#### EXERCISE DESCRIPTION
All pictures should be dropped, and only the lines from the top of the entries below through the line containing "listings peaked in" repeated exactly, both ends included.

*** EXERCISE MATERIAL ***

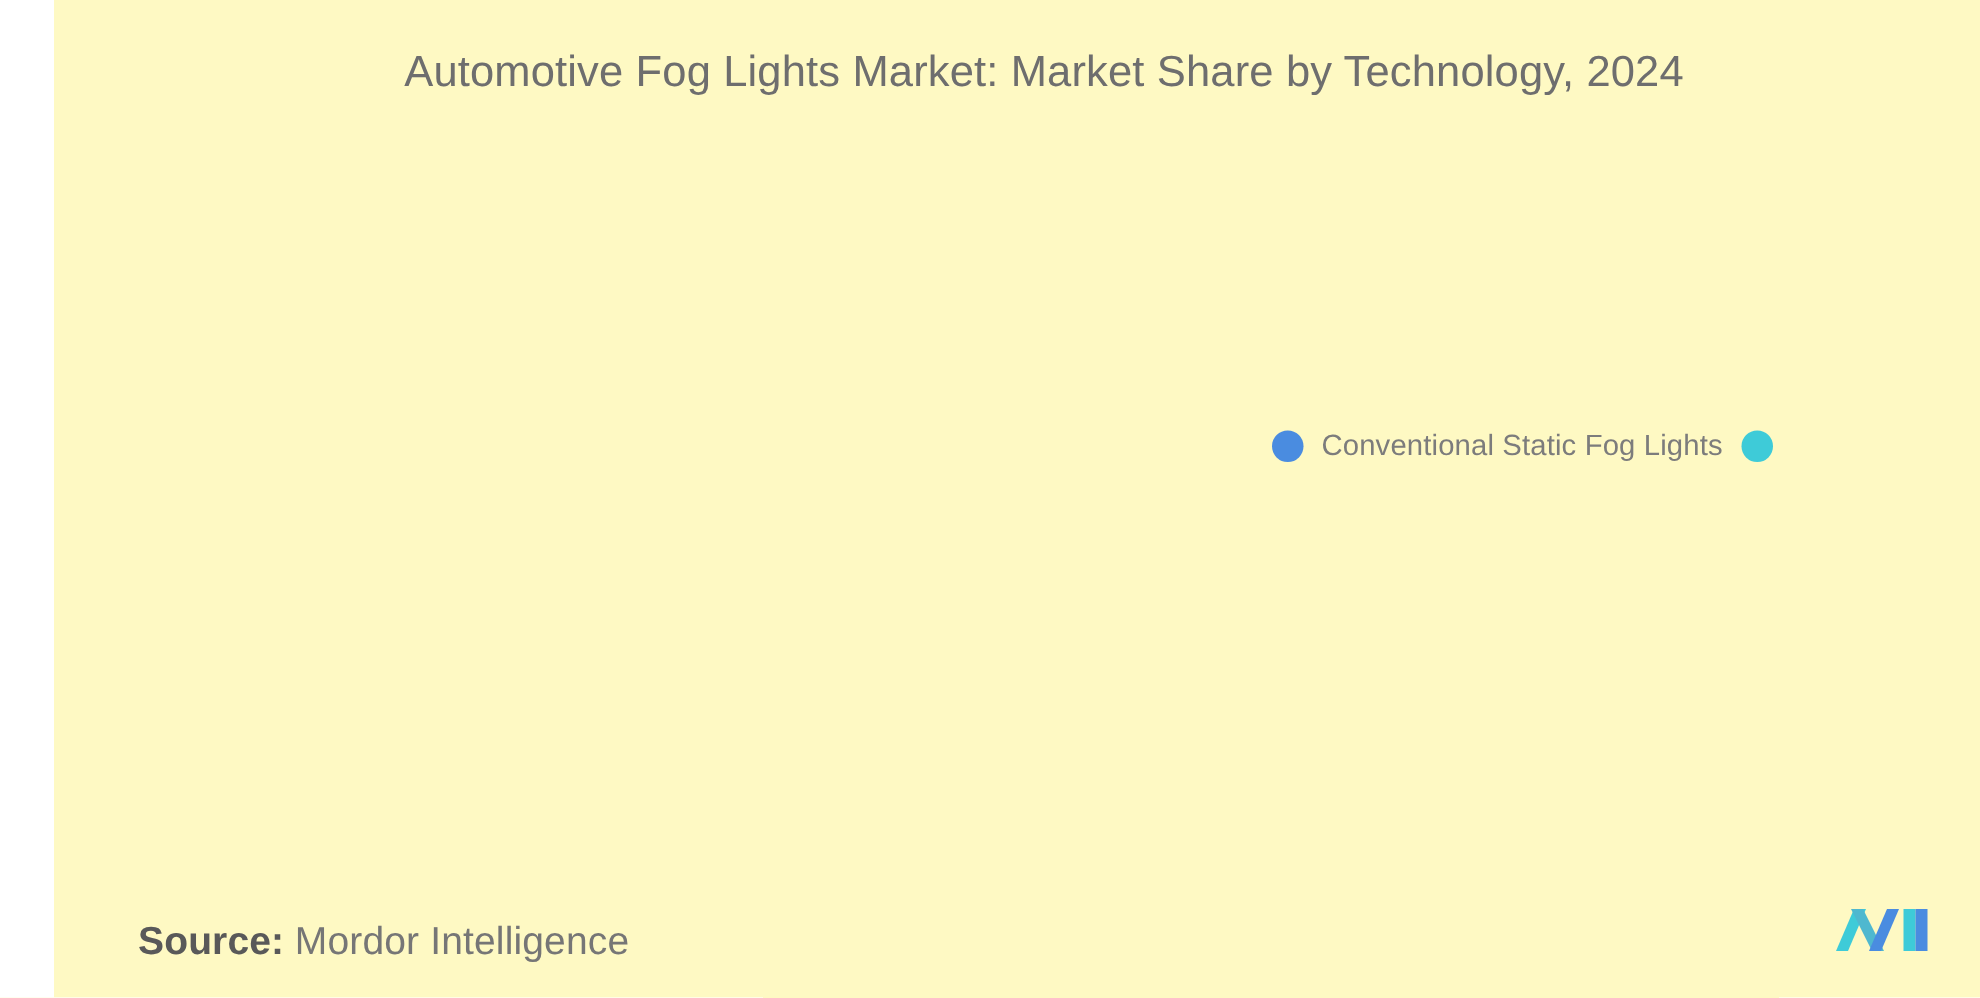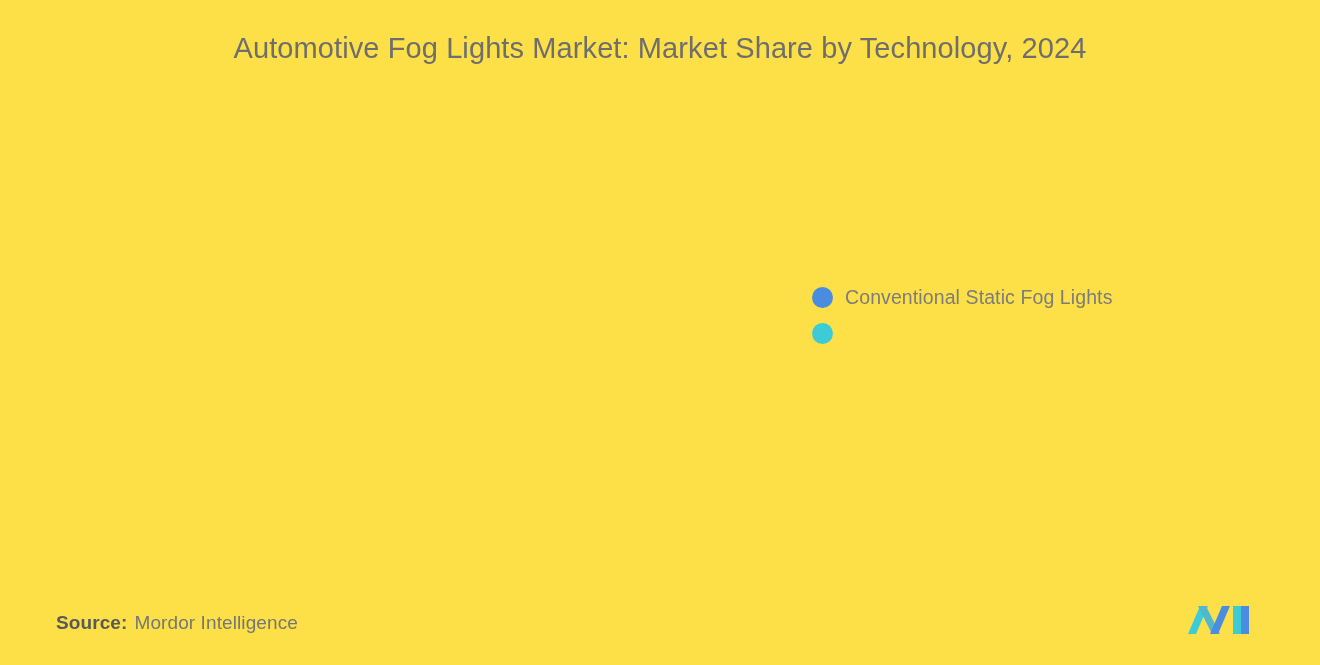"Automotive Fog Lights Market: Market" .canvas { background: #fde047 -> #fef9c3; margin-left: none -> 36px }
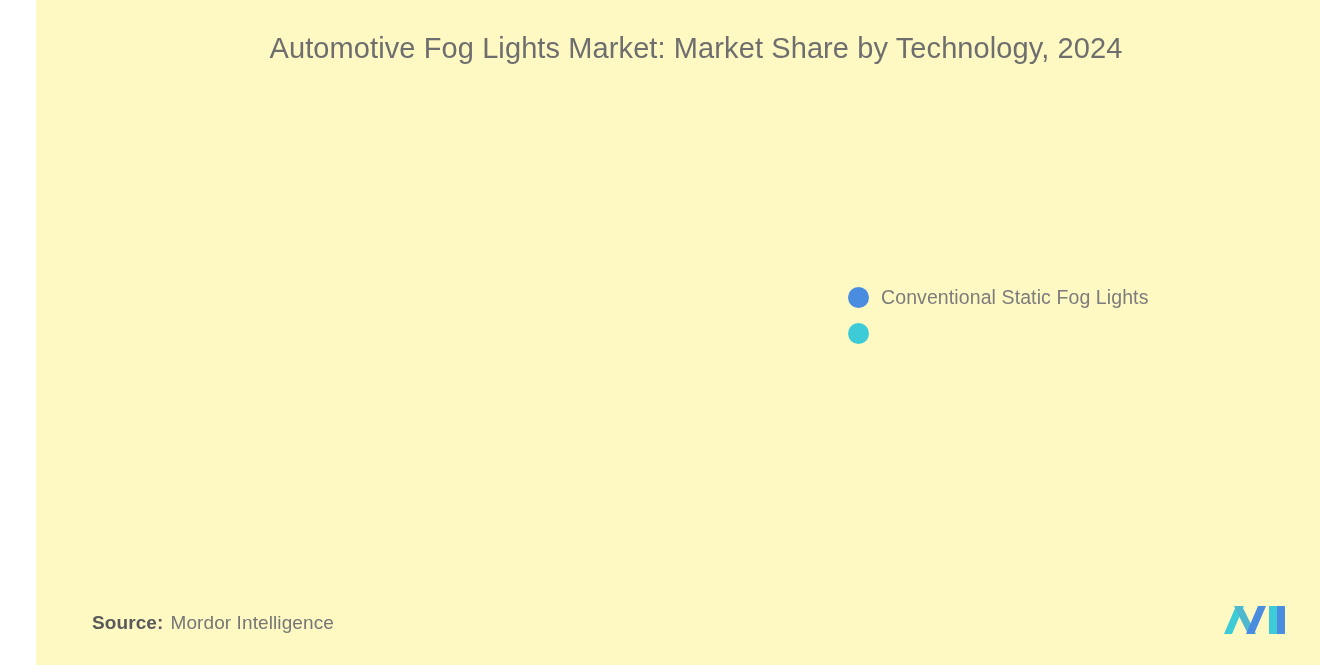"Conventional Static Fog Lights" .legend { flex-direction: column -> row }
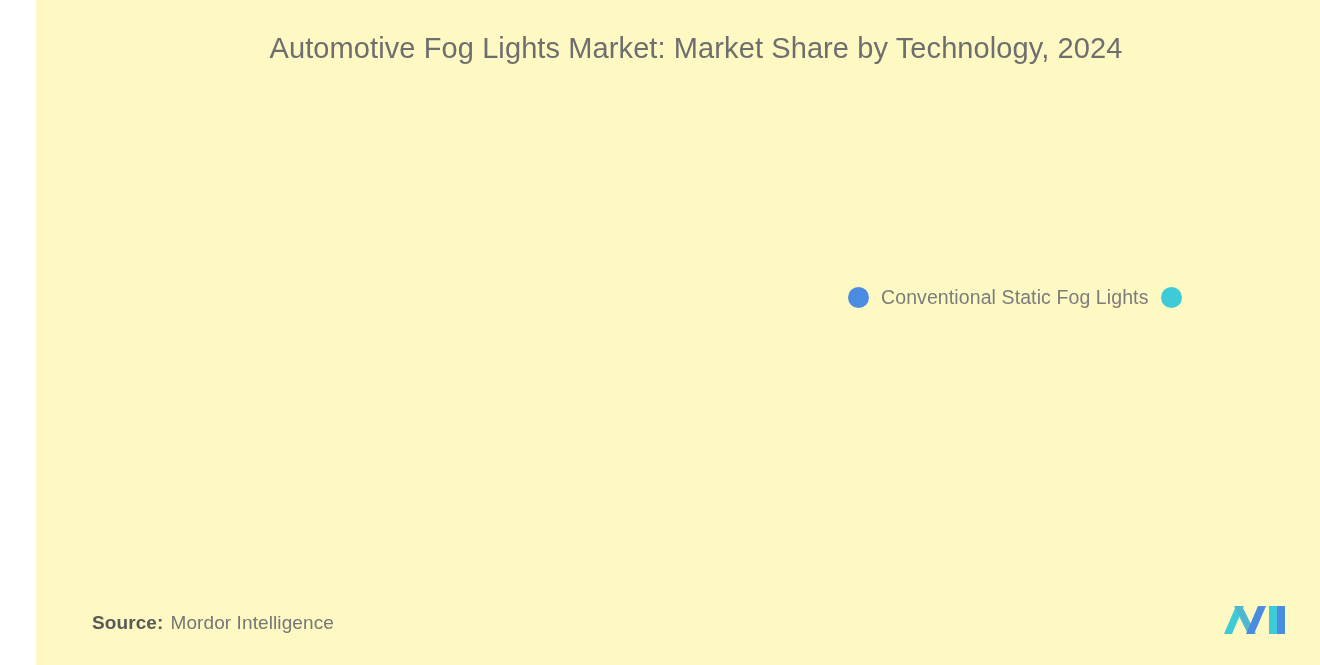"Source: Mordor Intelligence" .source-line { font-size: 19px -> 26px }
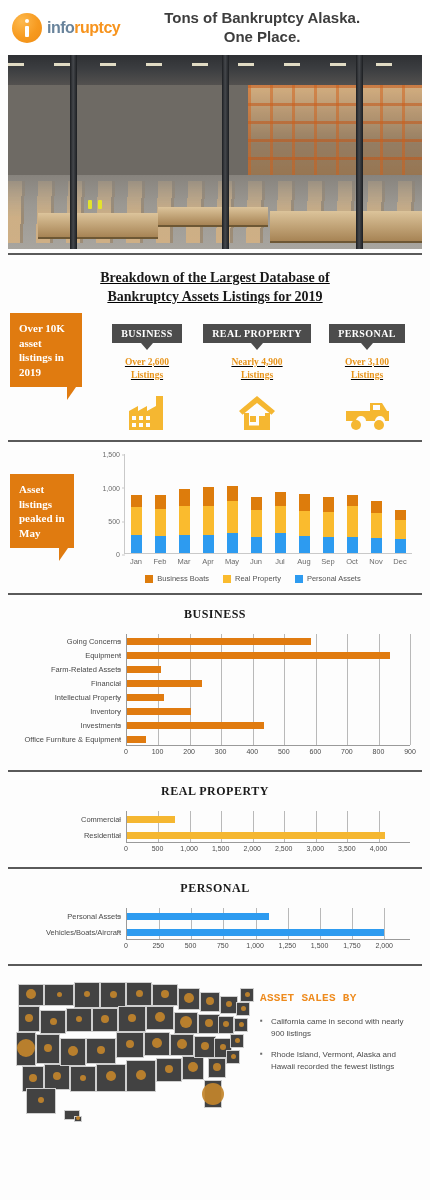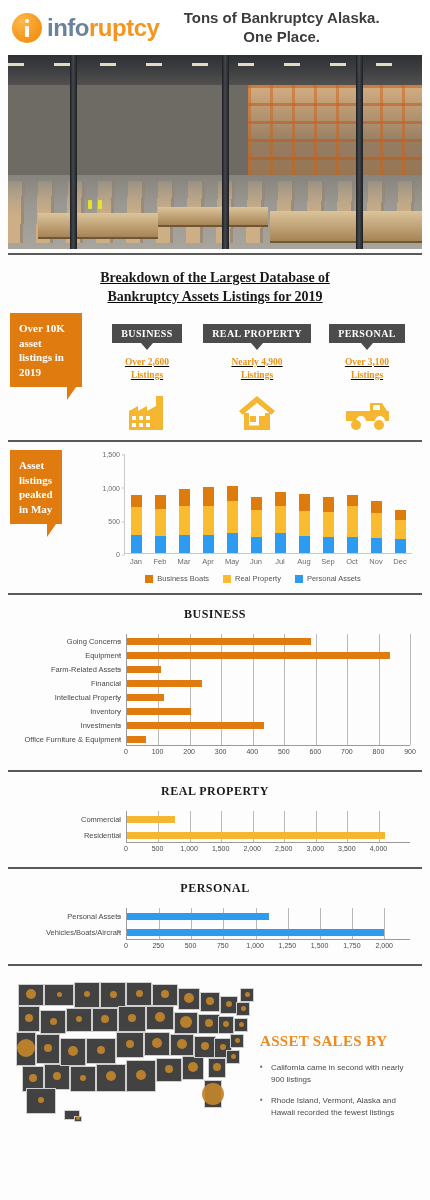"inforuptcy" .logo-text { font-size: 24px -> 16px }
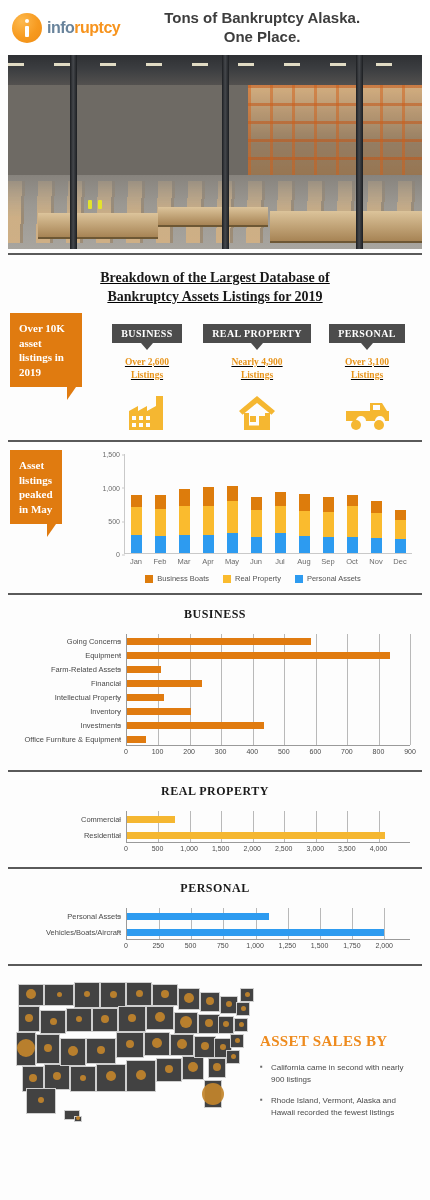"Asset listings peaked in May" .callout-b { top: 8px -> 32px; width: 52px -> 64px }
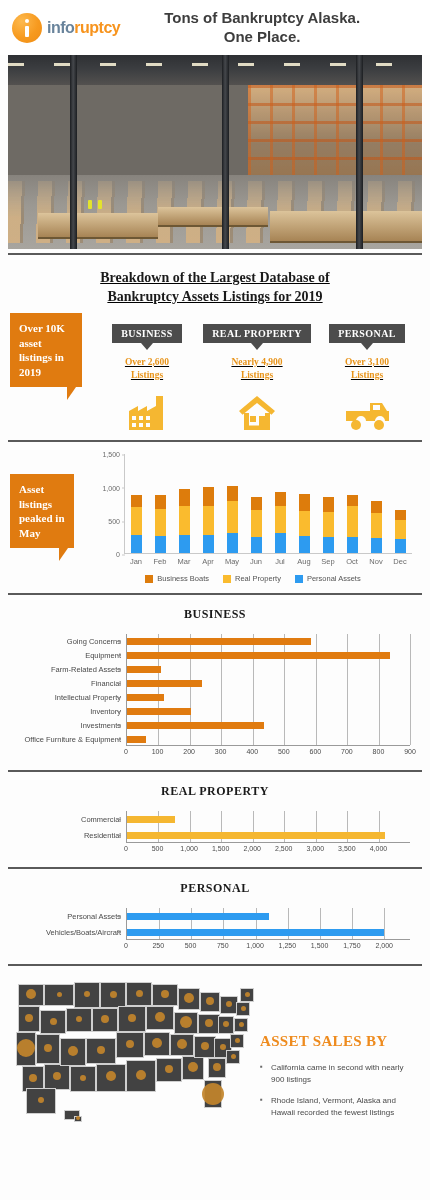"ASSET SALES BY" .map-title { font-family: Liberation Serif, serif -> Liberation Mono, monospace; font-size: 15px -> 11px; margin-top: 41px -> none }
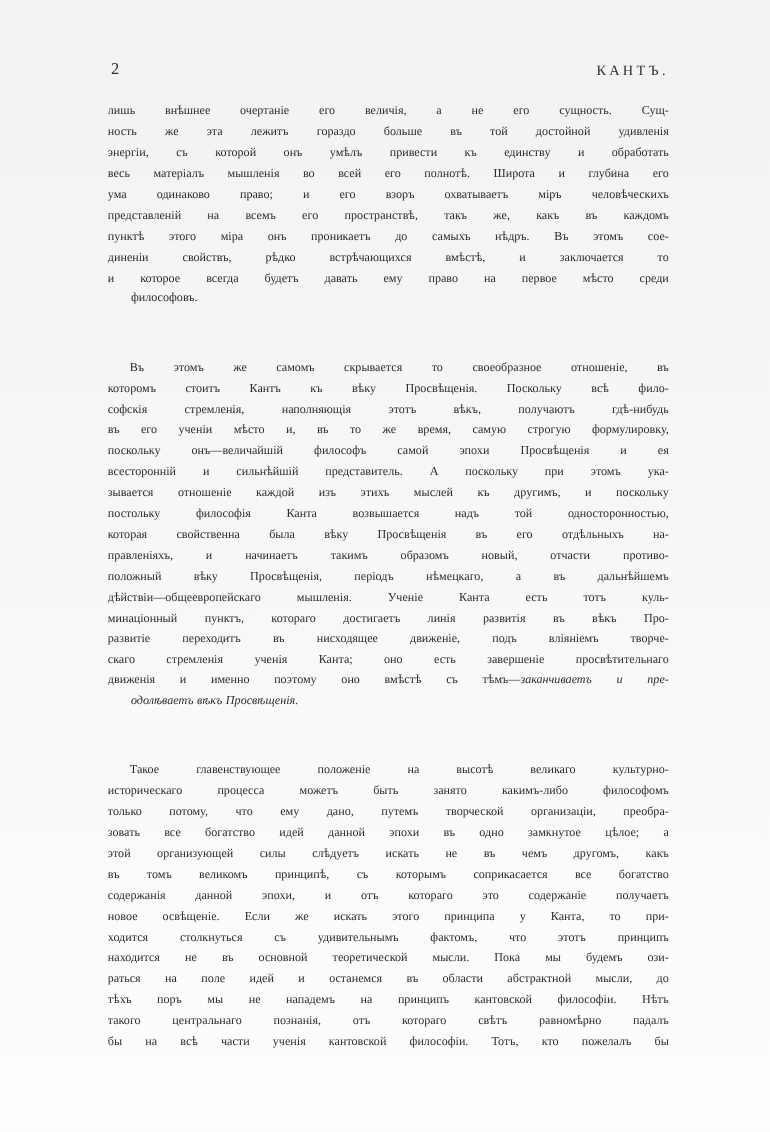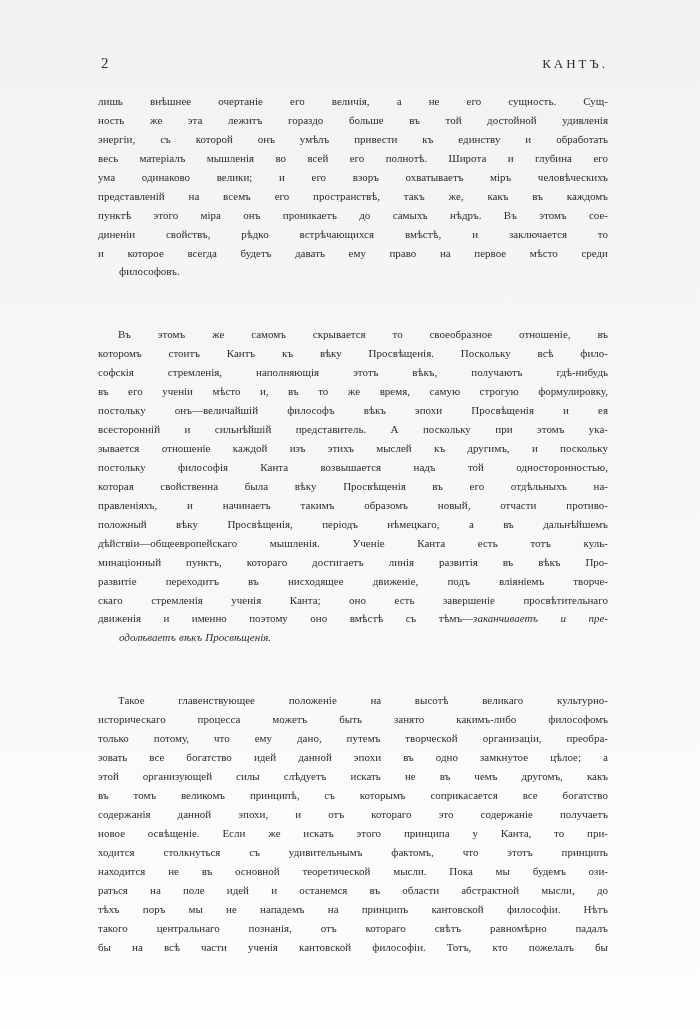"ума одинаково велики; и его" span { text: велики -> право }
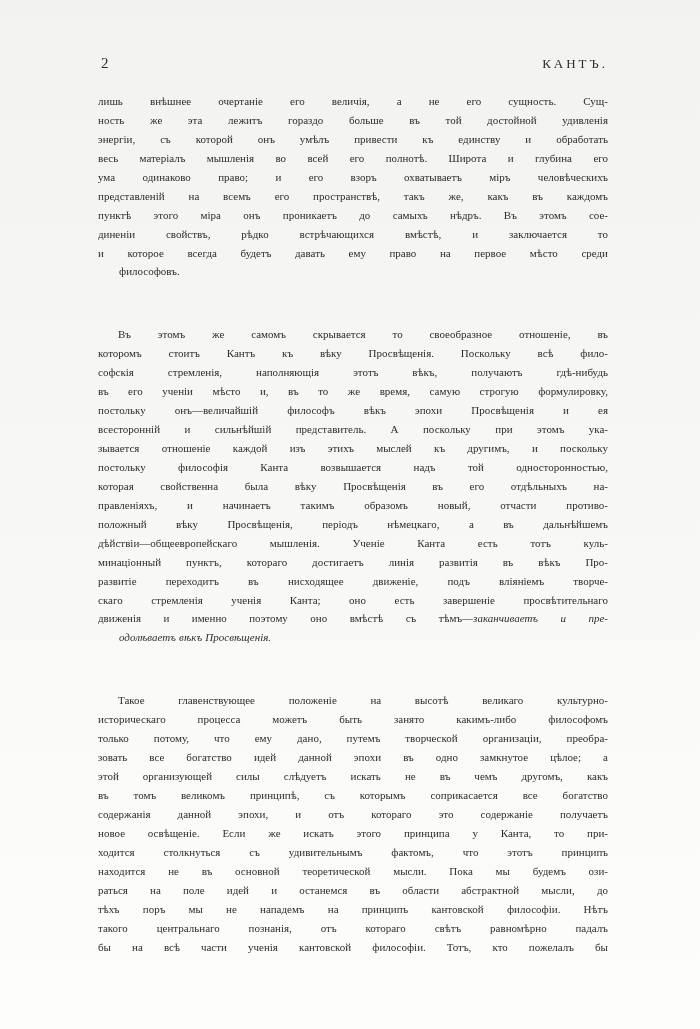"постольку онъ—величайшій философъ вѣкъ" span { text: постольку онъ—величайшій философъ вѣкъ -> поскольку онъ—величайшій философъ самой }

*** End of EXERCISE MATERIAL ***

#### RESULT OF THE EXERCISE
"Automotive Fog Lights Market: Market" .canvas { background: #fde047 -> #fef9c3; margin-left: none -> 36px }
"Conventional Static Fog Lights" .legend { flex-direction: column -> row }
"Source: Mordor Intelligence" .source-line { font-size: 19px -> 26px }
"inforuptcy" .logo-text { font-size: 24px -> 16px }
"Asset listings peaked in May" .callout-b { top: 8px -> 32px; width: 52px -> 64px }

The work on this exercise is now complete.